Depends on individual preferences; I for once, don't mind if my dogs take an egg or two.
I have abundance of eggs and I'm feeding most of them to dogs anyway - in different forms: boiled, scrambled or raw.
If you have just little bit of eggs and want them all for your self, then just place the nests higher where they cannot reach.


----------



## terrilhb (Jul 7, 2012)

I don't know what they could be missing. I feed them puppy chow.


----------



## CochinBrahmaLover=) (Jul 7, 2012)

I wouldnt fill the egg with mustard- Many animals (including chickens and dogs) actually dont mind mustard. Try filling it with pure salt, or salt w/ mustard. Works pretty well for dogs


----------



## Mzyla (Jul 7, 2012)

Terri, the other advices you getting, might work, but are cruel - imho. I would never do this to my dogs.
___________________________________________________________________________
Many people feed their dogs just Dry Food, because it's quick, easy and convenient.
Lets imagine for a moment; if you as a human, will be allowed to eat bread and water only.
Yes, you will live (perhaps into your 50-thies), but what kind of life that be? You will be craving for some variety.
I cannot tell to anyone how to feed their dogs, I can only tell what Im feeding my dogs:
In addition to puppy chow/kibbles (which are free choice-bowl full all day & night), Im giving them chunks of raw meat with bones, every second day they getting can food mixed with cook rice with meat, every once a while they getting soups, bones/left over's from dinner, goat milk and eggs.
My dogs are thriving and live happy, long life without ever being sick.


----------



## CochinBrahmaLover=) (Jul 7, 2012)

Mzyla said:
			
		

> Terri, the other advices you getting, might work, but are cruel - imho. I would never do this to my dogs.
> ___________________________________________________________________________
> Many people feed their dogs just Dry Food, because it's quick, easy and convenient.
> Lets imagine for a moment; if you as a human, will be allowed to eat bread and water only.
> ...


We keep our eggs because we sell them, and we have to keep them. So if a dog goes after them I dont mind giving thema mouth full of salt. We give them scraps and already spoil them, so them feeling the need to take what WE want, isnt alowed.


----------



## elevan (Jul 7, 2012)

Breaking a dog of egg stealing with mustard (or salt) is not cruel by any means.  Mustard and salt are both perfectly edible to the dog and are just not palatable (they don't taste good).

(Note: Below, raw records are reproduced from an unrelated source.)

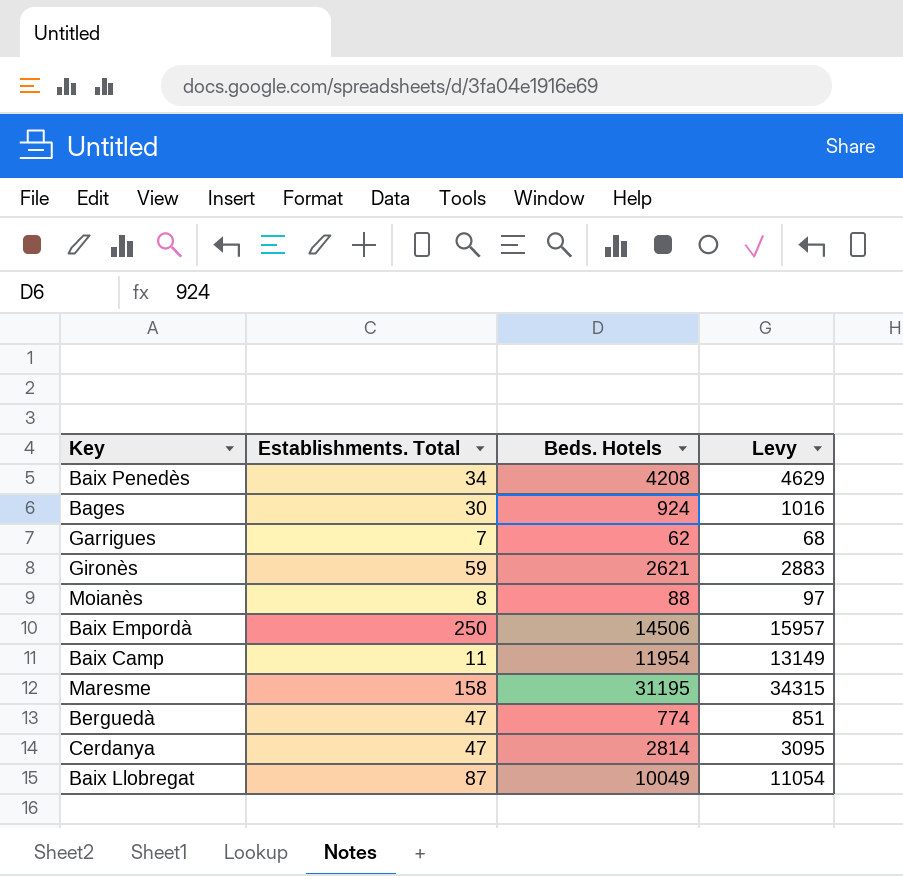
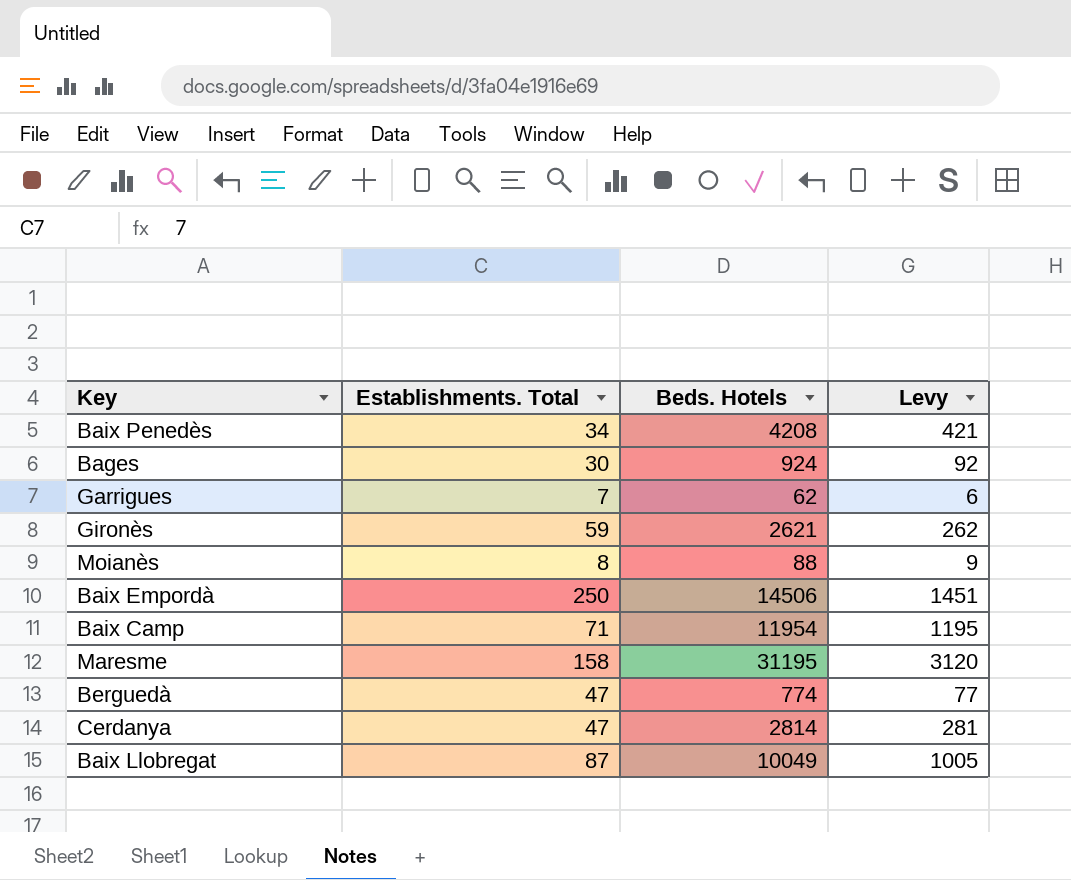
column Levy | formula: [Beds. Hotels] * 1.1 -> [Beds. Hotels] * 0.1
Baix Camp | Establishments. Total: 11 -> 71

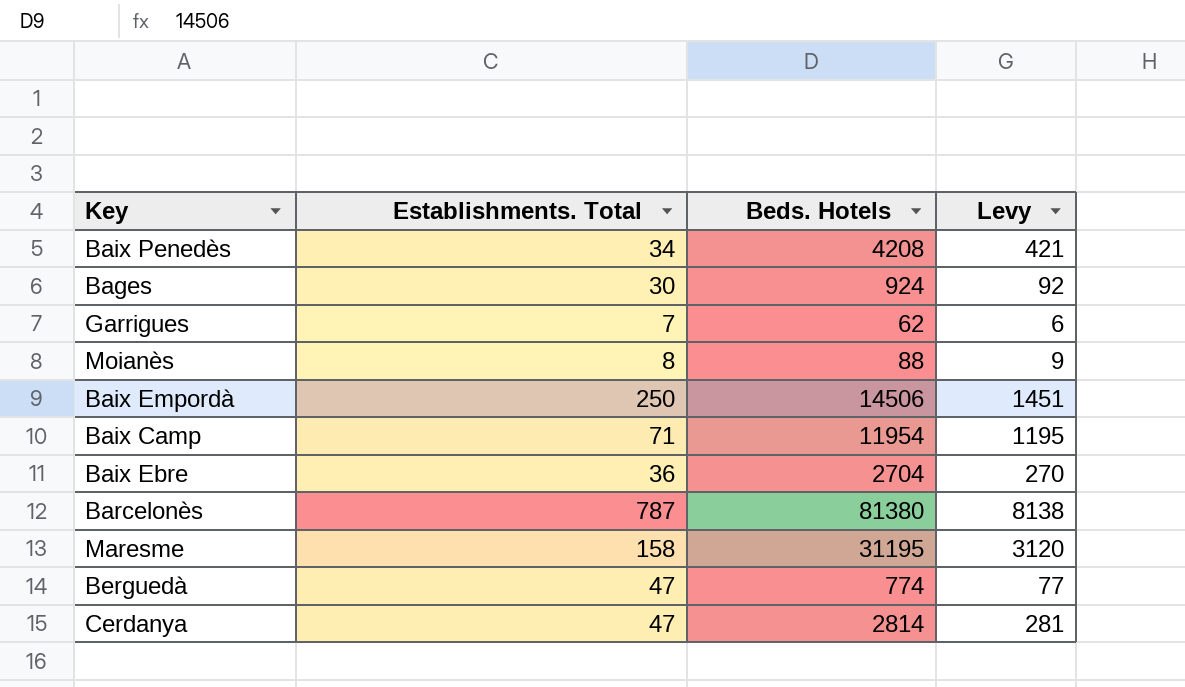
row Gironès: 59 | 2621 | 262 -> none
row Baix Llobregat: 87 | 10049 | 1005 -> none
row Baix Ebre: none -> 36 | 2704 | 270
row Barcelonès: none -> 787 | 81380 | 8138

Sometimes dogs just like the taste of eggs as children like the taste of candy, it doesn't mean that they are lacking in their diet.


----------



## secuono (Jul 8, 2012)

I don't see it as cruel, gross, yes. But it's not glass or something that would burn, so not actually cruel. 

My pup doesn't really like eggs, I feed them to her. Sometimes she just hides them or just walks away...
I have too many eggs, I toss them to all my dogs. The little dog and bull pup like to eat them and I mix 1-2 eggs in with their kibble regularly.


----------



## BrownSheep (Jul 8, 2012)

Seems like a good idea to me. My dogs steal eggs as well, but with so many chickens I do t really care. That and I don't eat eggs so I think they get my share.


----------



## Sunny & the 5 egg layers (Jul 8, 2012)

elevan said:
			
		

> Breaking a dog of egg stealing with mustard (or salt) is not cruel by any means.  Mustard and salt are both perfectly edible to the dog and are just not palatable (they don't taste good).
> 
> Sometimes dogs just like the taste of eggs as children like the taste of candy, it doesn't mean that they are lacking in their diet.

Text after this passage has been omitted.